Em 2015, o o Supremo Tribunal Federal (STF) do Brasil declarou inconstitucionais as doações corporativas a campanhas eleitorais. Como resultado, as eleições de 2018 foram as primeiras nas quais as campanhas presidenciais estavam proibidas de receber qualquer tipo de apoio financeiro de empresas privadas.

No entanto, outras mudanças na lei agora permitem que partidos políticos, candidatos e coalizões anunciassem em blogs, sites de mensagens instantâneas e aplicativos semelhantes na Internet.

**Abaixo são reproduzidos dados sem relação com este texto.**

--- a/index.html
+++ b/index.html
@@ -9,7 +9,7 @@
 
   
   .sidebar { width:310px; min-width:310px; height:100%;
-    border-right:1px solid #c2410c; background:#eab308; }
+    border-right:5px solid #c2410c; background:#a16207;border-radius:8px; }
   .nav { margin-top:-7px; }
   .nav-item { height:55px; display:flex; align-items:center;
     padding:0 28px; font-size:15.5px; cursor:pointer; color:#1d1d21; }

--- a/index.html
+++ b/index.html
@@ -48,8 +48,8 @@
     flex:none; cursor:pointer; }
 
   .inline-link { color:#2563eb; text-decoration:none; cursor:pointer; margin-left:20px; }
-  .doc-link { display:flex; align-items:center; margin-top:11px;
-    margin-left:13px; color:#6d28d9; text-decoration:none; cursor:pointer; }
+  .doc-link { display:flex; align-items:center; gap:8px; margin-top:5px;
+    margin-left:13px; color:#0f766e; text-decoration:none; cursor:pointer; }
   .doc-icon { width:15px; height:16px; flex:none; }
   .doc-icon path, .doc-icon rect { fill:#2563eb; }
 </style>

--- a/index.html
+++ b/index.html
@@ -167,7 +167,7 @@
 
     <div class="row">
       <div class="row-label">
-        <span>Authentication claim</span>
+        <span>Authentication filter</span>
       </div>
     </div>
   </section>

Talvez você esteja se perguntando: mas qual o problema? Considerando que os eleitores já foram influenciados, principalmente pela televisão e anúncios na web, a promoção de conteúdo em redes sociais, práticas de direcionamento de anúncios e uso de dados pessoais para melhorar e direcionar propaganda on-line podem sujeitá-los a muito mais segmentação e, em contrapartida, potencialmente menos acesso à informação.

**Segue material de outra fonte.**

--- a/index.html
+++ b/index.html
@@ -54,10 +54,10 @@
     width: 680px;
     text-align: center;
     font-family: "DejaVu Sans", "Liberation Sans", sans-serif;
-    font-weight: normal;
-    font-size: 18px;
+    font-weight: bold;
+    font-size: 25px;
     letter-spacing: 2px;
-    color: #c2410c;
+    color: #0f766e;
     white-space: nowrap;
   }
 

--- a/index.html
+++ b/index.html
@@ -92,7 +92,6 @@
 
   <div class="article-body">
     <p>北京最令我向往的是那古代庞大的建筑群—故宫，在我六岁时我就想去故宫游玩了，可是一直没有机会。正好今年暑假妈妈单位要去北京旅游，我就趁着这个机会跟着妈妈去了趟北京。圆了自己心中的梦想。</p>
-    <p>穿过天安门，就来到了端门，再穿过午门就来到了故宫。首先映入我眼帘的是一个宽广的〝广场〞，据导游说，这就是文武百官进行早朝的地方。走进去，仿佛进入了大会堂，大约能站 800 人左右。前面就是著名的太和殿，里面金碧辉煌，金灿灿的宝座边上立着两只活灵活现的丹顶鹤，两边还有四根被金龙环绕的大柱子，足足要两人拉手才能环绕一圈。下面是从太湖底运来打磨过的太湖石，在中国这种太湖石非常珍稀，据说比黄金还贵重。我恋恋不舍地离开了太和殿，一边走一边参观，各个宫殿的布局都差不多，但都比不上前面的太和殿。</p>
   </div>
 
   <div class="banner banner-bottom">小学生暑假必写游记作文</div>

Para compreender como essa dinâmica funciona, foram entrevistados estrategistas de campanhas digitais e mostraram que a indústria de dados envolve fontes públicas, como o IBG, e grandes empresas de telecomunicações e credit score – como a Vivo e a Serasa Experian respectivamente. Nossas informações como números de telefone e e-mail são usadas de maneira indiscriminada por partidos políticos, estrategistas de campanha ou qualquer pessoa que deseje comprar nossos dados.

Além da Serasa Experian, outras quatro empresas especializadas na análise de dados pessoais de consumidores, conhecidas como data brokers, foram estudadas: Facemídia, Idea Big Data, Numbr Group e Ponte Estratégia — parceira da Cambridge Analytica, empresa responsável pela coleta de dados e manipulação de informações em propaganda direcionada (microtargeting) durante a campanha de Donald Trump.

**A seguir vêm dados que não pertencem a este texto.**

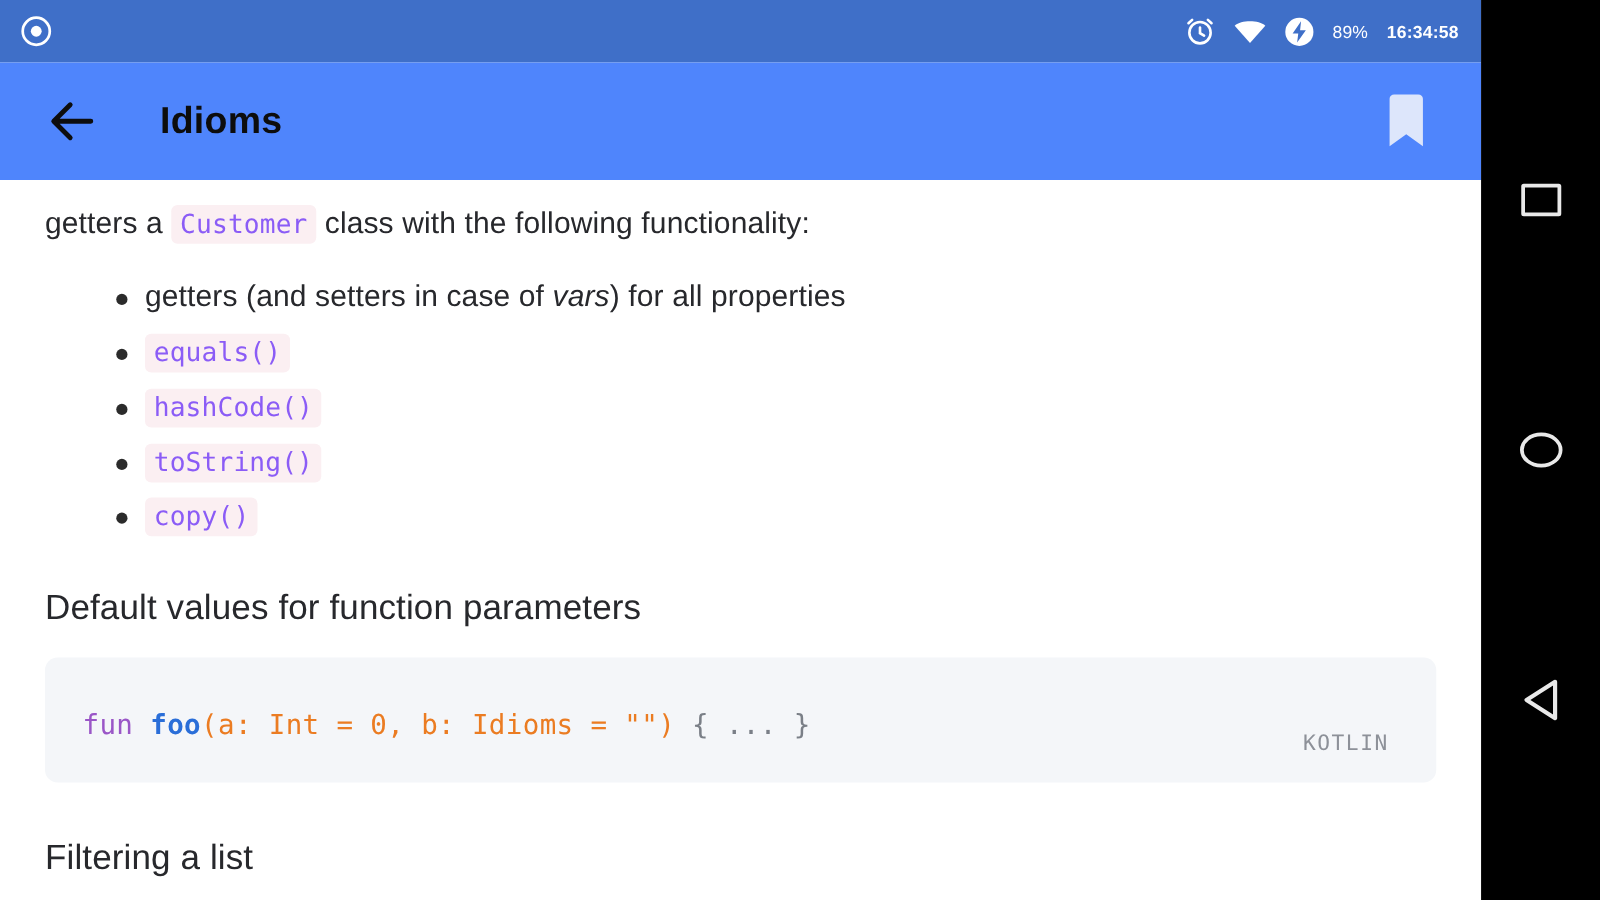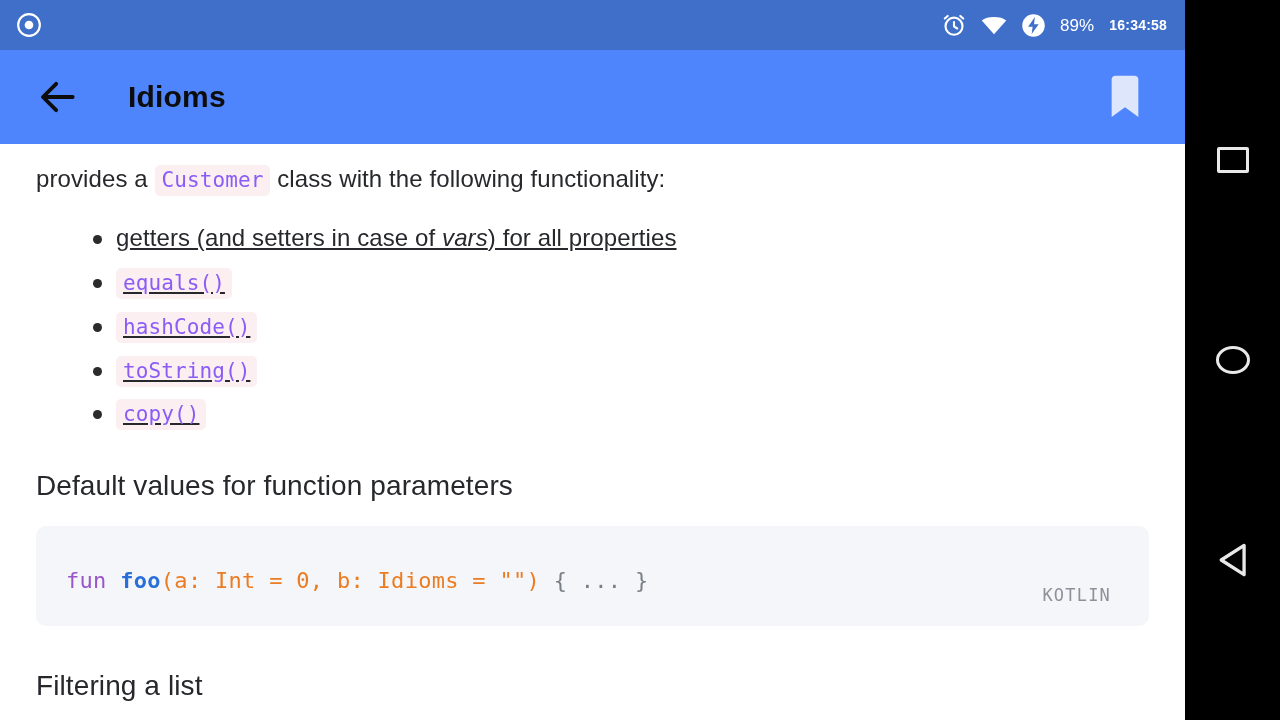--- a/index.html
+++ b/index.html
@@ -39,7 +39,7 @@
   .rec-icon { width:26px; height:26px; display:block; }
   .sb-icon { display:block; }
   .battery-pct {
-    color:#ffffff; font-size:17px; font-weight:400;
+    color:#ffffff; font-size:14px; font-weight:400;
     letter-spacing:.1px; line-height:1;
     margin-left:2px;
   }

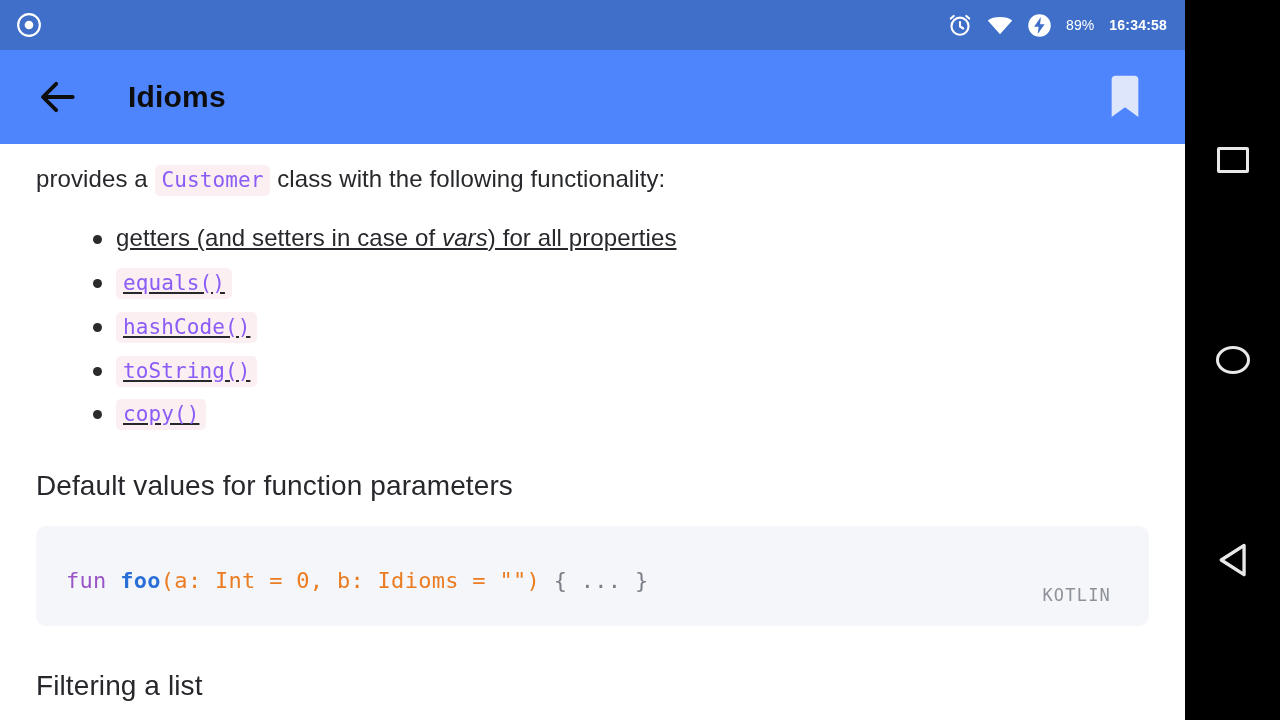--- a/index.html
+++ b/index.html
@@ -236,7 +236,7 @@
 
     <div class="doc">
 
-      <p class="para"><span>provides a</span>
+      <p class="para"><span>getters a</span>
         <code class="chip">Customer</code>
         <span>class with the following functionality:</span></p>
 

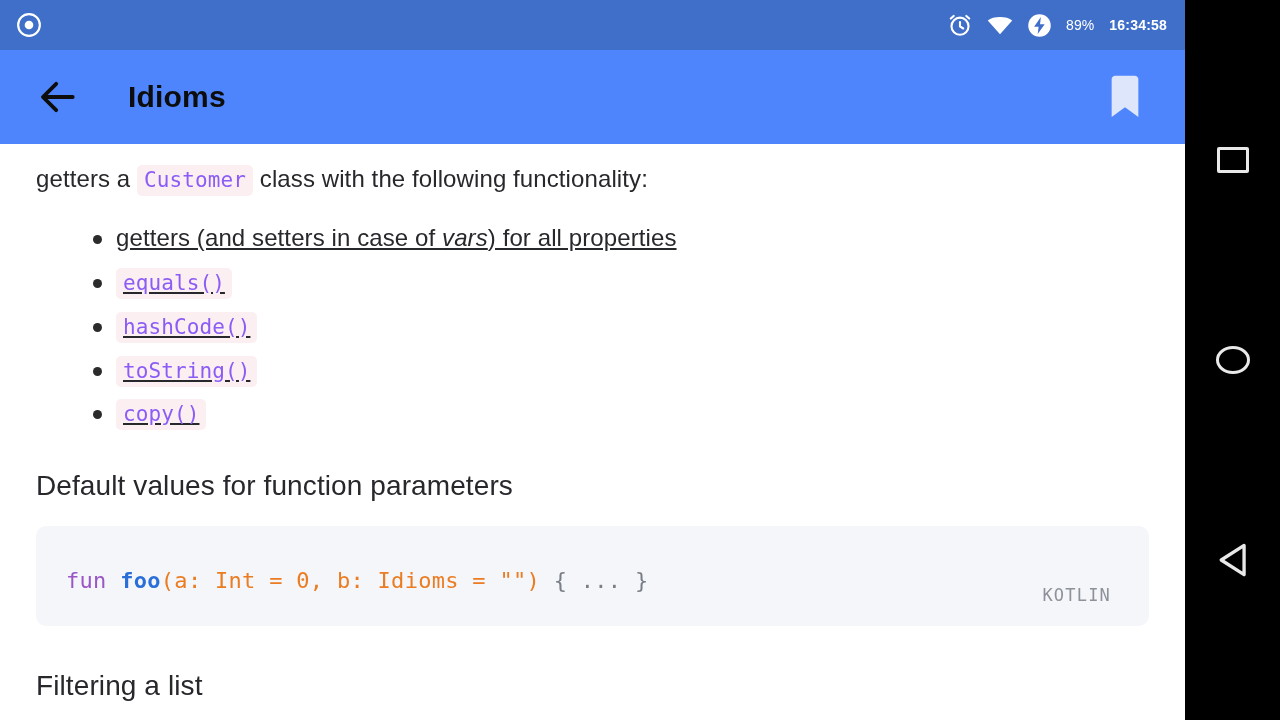--- a/index.html
+++ b/index.html
@@ -111,7 +111,6 @@
     line-height:1.58;
     margin-bottom:6px;
     letter-spacing:.1px;
-    text-decoration:underline;
   }
   ul.bullets li::before {
     content:"";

Essa ampla indústria de data brokers e agências de publicidade tem seus modelos de negócios baseados na falta de privacidade individual e na comercialização de dados pessoais sem autorização.

Todos esses dados, que incluem informações detalhadas sobre eleitores, como números de telefone de contatos do WhatsApp e perfil socioeconômico, geram informações suficientes para o desenvolvimento das estratégias de comunicação dessas agências por meio das mídias sociais.

Há, portanto, um grande desequilíbrio nos métodos e estratégias de aquisição de dados que estão sendo utilizados em campanhas políticas digitalmente no Brasil.

Sobre o projeto “Dados Pessoais e Influência Política”

Esta pesquisa é o relatório brasileiro desenvolvido pela Coding Rights para o projeto global intitulado “Dados Pessoais e Influência Política”, realizado pela Tactical Technology Collective, situada em Berlin.

Em colaboração com parceiros internacionais, o projeto pretende expandir a compreensão dos principais aspectos e tendências no uso de dados e estratégias digitais em eleições recentes e/ou futuras, atualmente focada no norte global. Além deste relatório que aborda o caso brasileiro, outros 13 estudos foram produzidos pela Tactical Tech: na Argentina, Canadá, Chile, Colômbia, França, Itália, Índia, Quênia, Malásia, México, Espanha — Catalunha, Reino Unido e Estados Unidos.